## Scraping Tweets using snscrape

In this notebook we will be scraping Tweets from Twitter's API to extract all tweets mentioning '\\$dot' in the period between 18-08-2020 (23:00 UTC) to 18-02-2021 (23:59 UTC). While scraping Twitter for the word Polkadot would have returned too much noice, using '\\$dot' is a saver option. '\\$dot' can be seen as '#dot', while the '\\$' icon is a hashtag for financial markets. Twitter's API is not sensitive to lower or upper case variations of the word.

This notebook and the code below are based on the developers version of the snscrape package (https://github.com/JustAnotherArchivist/snscrape), check their github for more information about the developers version of snscrape.

The process of scraping Tweets will be done by iteratively requesting individual samples until a threshold date is reached. Each request returns new Tweets (including additional data) from a specified point in time. A new request will take the date from the most recent Tweet from the last request and request new tweets from that date on. This causes partial overlapping if the end tweet of the previous call is not the last one of that day, while time can not be specified within the request. To overcome this, Panda's drop_duplicates method is used. All requested are: stored as json file, opened and converted to df and saved to a csv file per all Tweets corresponding to a specific month.

In [None]:
# Run the pip install command below if you don't already have the library.
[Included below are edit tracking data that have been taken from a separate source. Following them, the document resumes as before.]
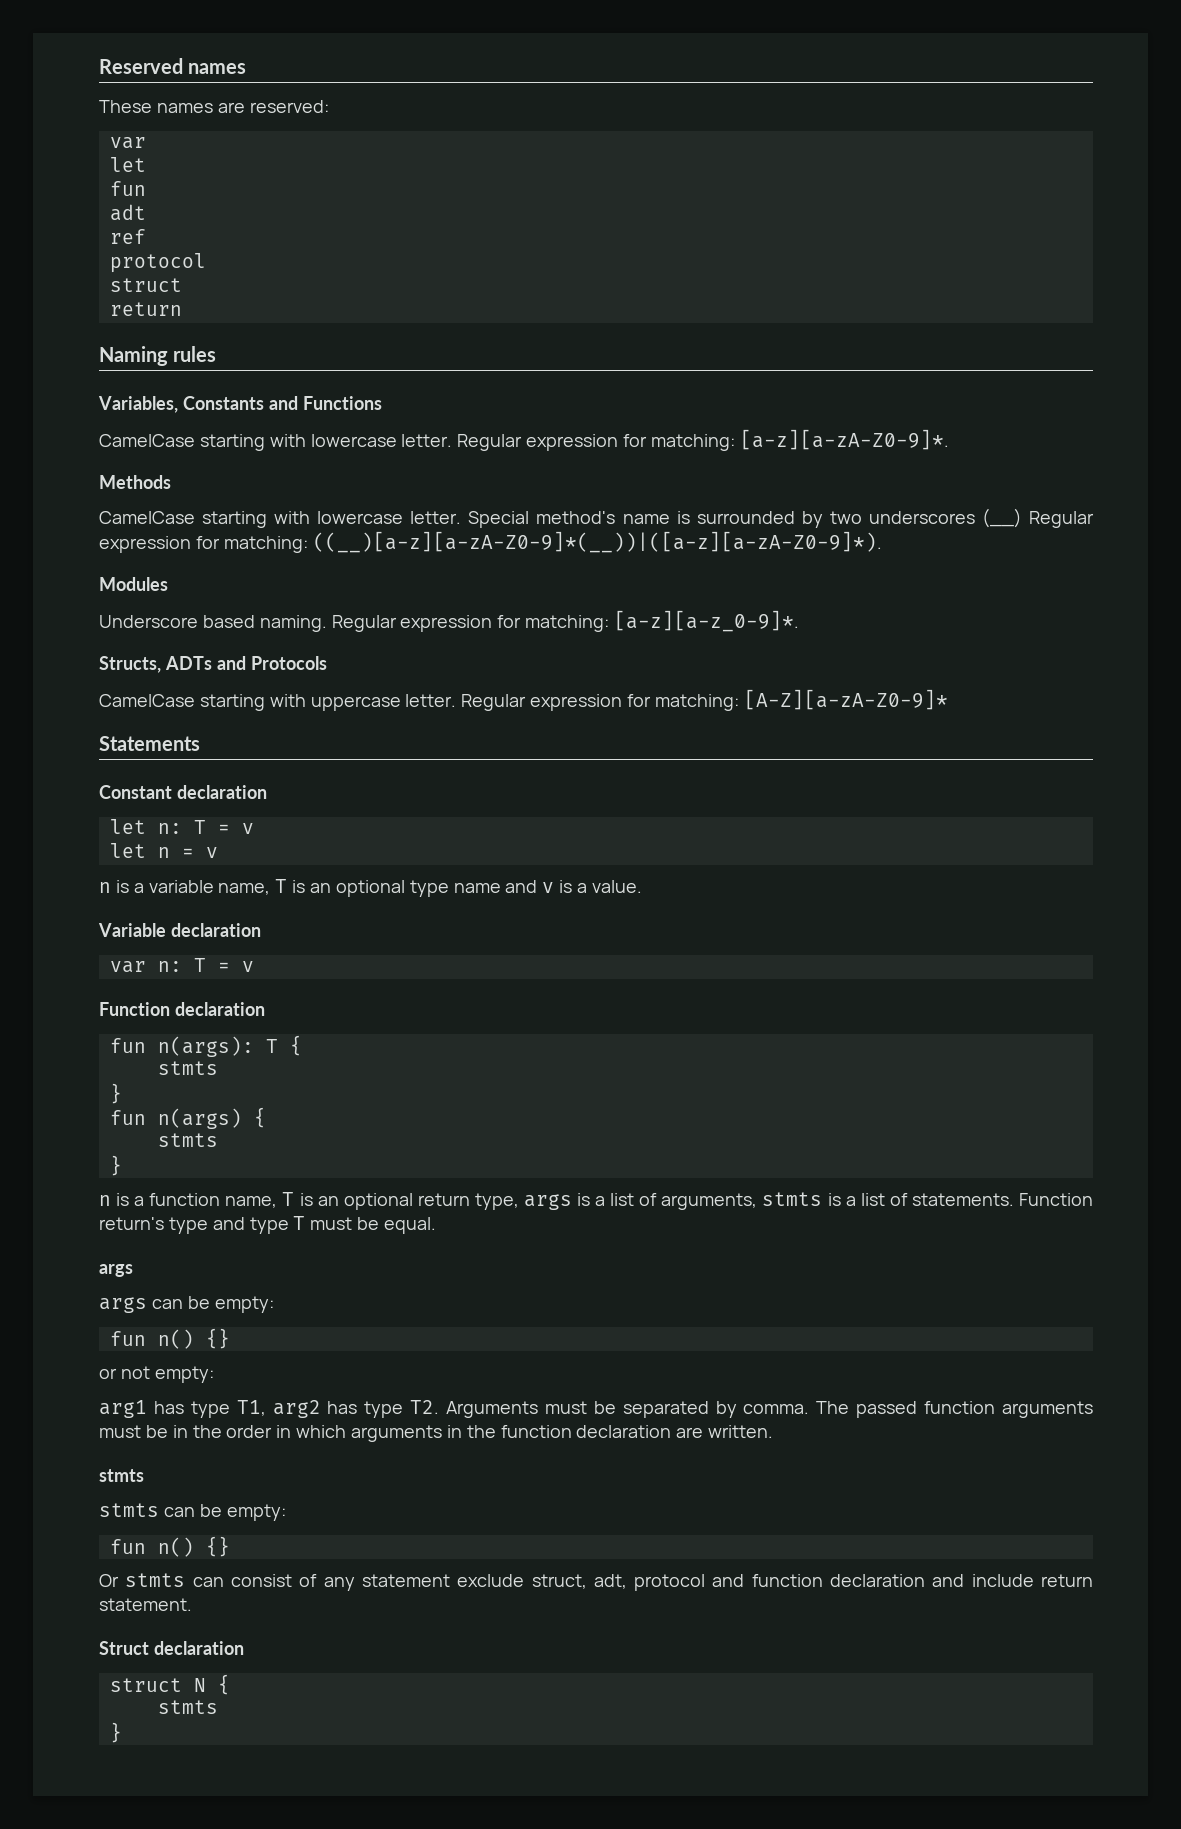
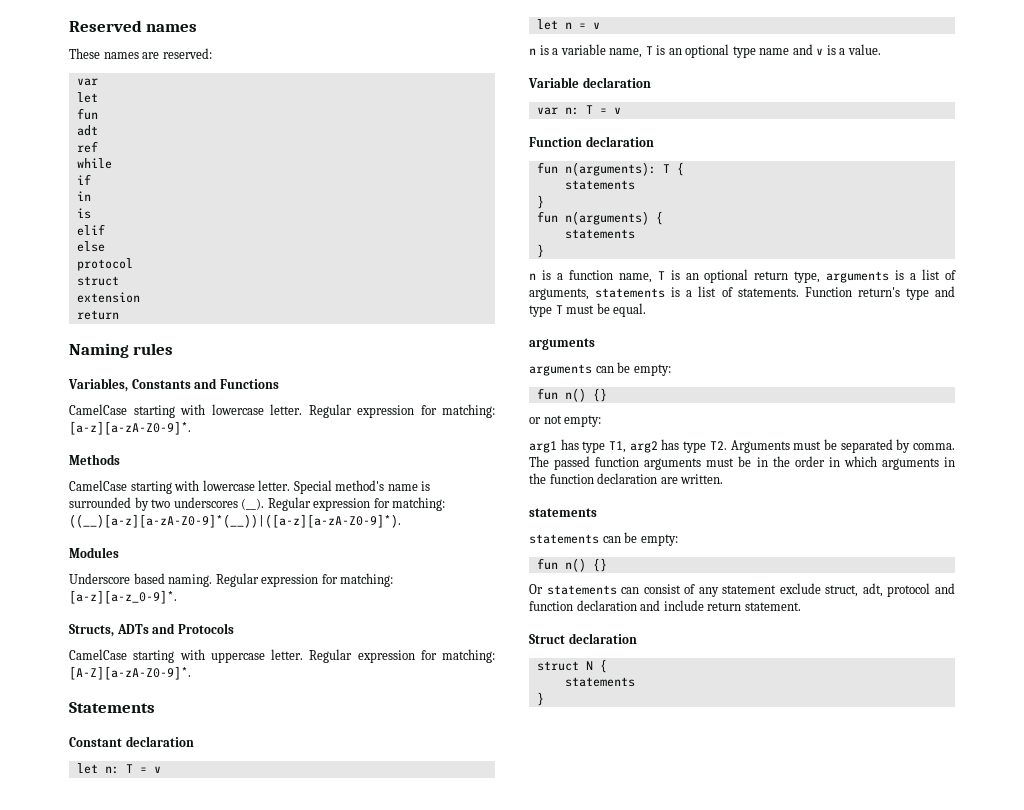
+ while
+ if
+ in
+ is
+ elif
+ else
+ extension
- Special method's name is surrounded by two underscores (__) Regular expression for matching: ((__)[a-z][a-zA-Z0-9]*(__))|([a-z][a-zA-Z0-9]*).
+ Special method's name is surrounded by two underscores (__). Regular expression for matching: ((__)[a-z][a-zA-Z0-9]*(__))|([a-z][a-zA-Z0-9]*).
- Regular expression for matching: [A-Z][a-zA-Z0-9]*
+ Regular expression for matching: [A-Z][a-zA-Z0-9]*.
- fun n(args): T {
- stmts
+ fun n(arguments): T {
+ statements
- fun n(args) {
- stmts
+ fun n(arguments) {
+ statements
- n is a function name, T is an optional return type, args is a list of arguments, stmts is a list of statements.
+ n is a function name, T is an optional return type, arguments is a list of arguments, statements is a list of statements.
  Function return's type and type T must be equal.
- args
- args can be empty:
+ arguments
+ arguments can be empty:
  The passed function arguments must be in the order in which arguments in the function declaration are written.
- stmts
- stmts can be empty:
+ statements
+ statements can be empty:
- Or stmts can consist of any statement exclude struct, adt, protocol and function declaration and include return statement.
+ Or statements can consist of any statement exclude struct, adt, protocol and function declaration and include return statement.
  struct N {
- stmts
+ statements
You might need to restart your program for the package to work.
#!pip3 install git+https://github.com/JustAnotherArchivist/snscrape.git

import os
import pandas as pd

In [2]:
# The following list contains the names of the csv files corresponding to the months of the search period.
# These will later be used to save the data corresponding to that month.
csv_names_list = ['DOT_august.csv', 'DOT_september.csv', 'DOT_october.csv', 'DOT_november.csv', 'DOT_december.csv', 'DOT_january.csv', 'DOT_february.csv']

# The following lists contain the start and end dates
start_dates = ["2020-08-18", "2020-09-01", "2020-10-01", "2020-11-01", "2020-12-01", "2021-01-01", "2021-02-01"]
end_dates = ["2020-09-01", "2020-10-01", "2020-11-01", "2020-12-01", "2021-01-01", "2021-02-01", "2021-02-19"]

# The one day Timedelta object will later be used to move the end date.
ONE_DAY = pd.Timedelta(1, unit = 'd')

In [3]:
# The for-loop goes iteratively through the start_dates and end_dates lists.
for x in range(len(start_dates)):
    since_date = start_dates[x]
    until_date = end_dates[x]
    end_date = str(pd.Timestamp.date(pd.Timestamp(since_date) + ONE_DAY))
    count = 0

    tweet_count = 15000
    text_query = "$dot"
# Using OS library to call CLI commands in Python
    os.system('snscrape --jsonl --max-results {} --since {} twitter-search "{} until:{}"> text-query-tweets.json'.format(tweet_count, since_date, text_query, until_date))

    tweets_dot = pd.read_json('text-query-tweets.json', lines=True)
    new_date = tweets_dot.iloc[-1,1]
    new_date = str(pd.Timestamp.date(new_date))
# While one call of 15.000 Tweets is most often not enough to cover all Tweets within a month, the following while-loop repeats the previous request.
# This is done until the end_date is reached.
    while count == 0:
        if end_date > new_date:
            count += 1
    
        until_date = new_date

        os.system('snscrape --jsonl --max-results {} --since {} twitter-search "{} until:{}"> text-query-tweets.json'.format(tweet_count, since_date, text_query, until_date))

        tweets_dot = tweets_dot.append(pd.read_json('text-query-tweets.json', lines=True))
    
        new_date = tweets_dot.iloc[-1,1]
        new_date = str(pd.Timestamp.date(new_date))
# When the While-loop is completed, all the Tweets from a specific month are cleaned from duplicates and saved to the corresponding csv file.
    tweets_dot = tweets_dot.drop_duplicates(subset = 'id')
    tweets_dot.to_csv(csv_names_list[x], sep=',', index=False)


2020-08-18
2020-08-18
2020-09-01
2020-09-01
2020-10-01
2020-11-01
2020-12-01
2020-12-01
2021-01-17
2021-01-14
2021-01-04
2021-01-01
2021-01-01
2021-02-05
2021-02-01
2021-02-01